This way, record.tags can be accessed as a property and returns the reactive records. This also hooks nicely to instances where I was querying using the nested property

{
    query: {
        'tags.title': 'mytag'
    }
}

This works but I am not sure if I might be missing something because it says not to perform queries in getters (or is it for that specific case?) https://vuex.feathersjs.com/2.0-major-release.html#don-t-perform-queries-side-effects-in-getters

J3m5 commented 4 years ago

@kshitizshankar This is exactly what I mean ! In the example, it introduce a side effect by fetching the item. The fetching replace the item in the store that trigger the getter and fetch the item again...

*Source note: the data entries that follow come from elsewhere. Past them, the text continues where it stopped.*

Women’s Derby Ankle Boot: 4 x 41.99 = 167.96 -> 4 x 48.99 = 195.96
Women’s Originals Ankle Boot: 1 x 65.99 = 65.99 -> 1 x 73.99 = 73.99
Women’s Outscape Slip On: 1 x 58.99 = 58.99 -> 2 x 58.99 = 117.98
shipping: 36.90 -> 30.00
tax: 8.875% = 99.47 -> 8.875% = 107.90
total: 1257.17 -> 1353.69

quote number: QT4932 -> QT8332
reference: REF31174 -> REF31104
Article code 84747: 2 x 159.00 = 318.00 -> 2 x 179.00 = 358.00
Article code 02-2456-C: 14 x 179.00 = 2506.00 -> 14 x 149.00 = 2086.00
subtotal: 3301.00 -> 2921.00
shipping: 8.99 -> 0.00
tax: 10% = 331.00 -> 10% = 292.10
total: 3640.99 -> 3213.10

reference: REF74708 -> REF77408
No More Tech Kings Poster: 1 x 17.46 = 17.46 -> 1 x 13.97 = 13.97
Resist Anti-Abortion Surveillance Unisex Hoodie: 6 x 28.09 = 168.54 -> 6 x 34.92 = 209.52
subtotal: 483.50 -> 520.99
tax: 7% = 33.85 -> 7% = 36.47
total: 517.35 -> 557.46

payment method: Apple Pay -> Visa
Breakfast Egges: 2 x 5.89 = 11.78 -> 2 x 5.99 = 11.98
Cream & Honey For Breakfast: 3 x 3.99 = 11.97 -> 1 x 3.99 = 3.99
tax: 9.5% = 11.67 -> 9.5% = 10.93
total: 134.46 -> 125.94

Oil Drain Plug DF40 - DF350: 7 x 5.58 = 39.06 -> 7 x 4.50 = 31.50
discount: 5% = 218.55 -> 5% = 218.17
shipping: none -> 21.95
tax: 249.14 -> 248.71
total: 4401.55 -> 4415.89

kshitizshankar commented 4 years ago

Ohhh.. think I finally understand that example now! I remember trying to do something like that a long time back and there were infinite loops (probably in v1.7 or earlier).

Anyways, this getters approach helps me resolve so many things and not pollute with random service level getters. Thanks a ton! :)

kshitizshankar commented 4 years ago

Created a utility that gets called from setupInstance to push the server populated data to the relevant service store and creates the getter required to maintain nested reactivity. It works nicely with https://github.com/marshallswain/feathers-graph-populate/ and https://github.com/marshallswain/feathers-graph-populate/issues/15

/**
   * This function sets up the server populated data without breaking the reactivity.
   * 1. Adds the incoming populated data in appropriate Feathers-Vuex Service Store
   * 2. Sets up a getter on the populated property key to get reactive records.
   * 2.1. The getter also maintains the order of items based on the unpopulated key.
   *    Eg. tagIds: [1, 2, 3] is used to order the items found by the findGetter when accessing <record>.tags
   *
   * @param {*} data The data from setupInstance
   * @param {*} populatedKey The property key which contains the server populated data and needs to be transformed to return reactive records.
   * @param {*} populateDef Populate Definition Object (Refer to feathers-graph-populate for details)
   * 
   */
  _handleServerPopulatedReferences (data, populatedKey, populateDef) {
    const { model: FeathersVuexModel, keyHere, keyThere = 'id', asArray = false } = populateDef
    if (!FeathersVuexModel) {
      throw new Error('Missing Feathers Vuex Model for the populated relationship', data, populatedKey, populateDef)
    }
    if (!keyHere) {
      throw new Error('Missing unpopulated key for setting up data.')
    }

    // Get Data populated from the server.
    const populatedData = data[populatedKey]

    if (Array.isArray(populatedData)) {
      // Populate multiple records in service store
      populatedData.map(obj => new FeathersVuexModel(obj))

      // delete the populatedKey as it won't be reactive.
      delete data[populatedKey]
    } else {
      // Populate single record in service store
      const modelRecord = new FeathersVuexModel(data[populatedKey])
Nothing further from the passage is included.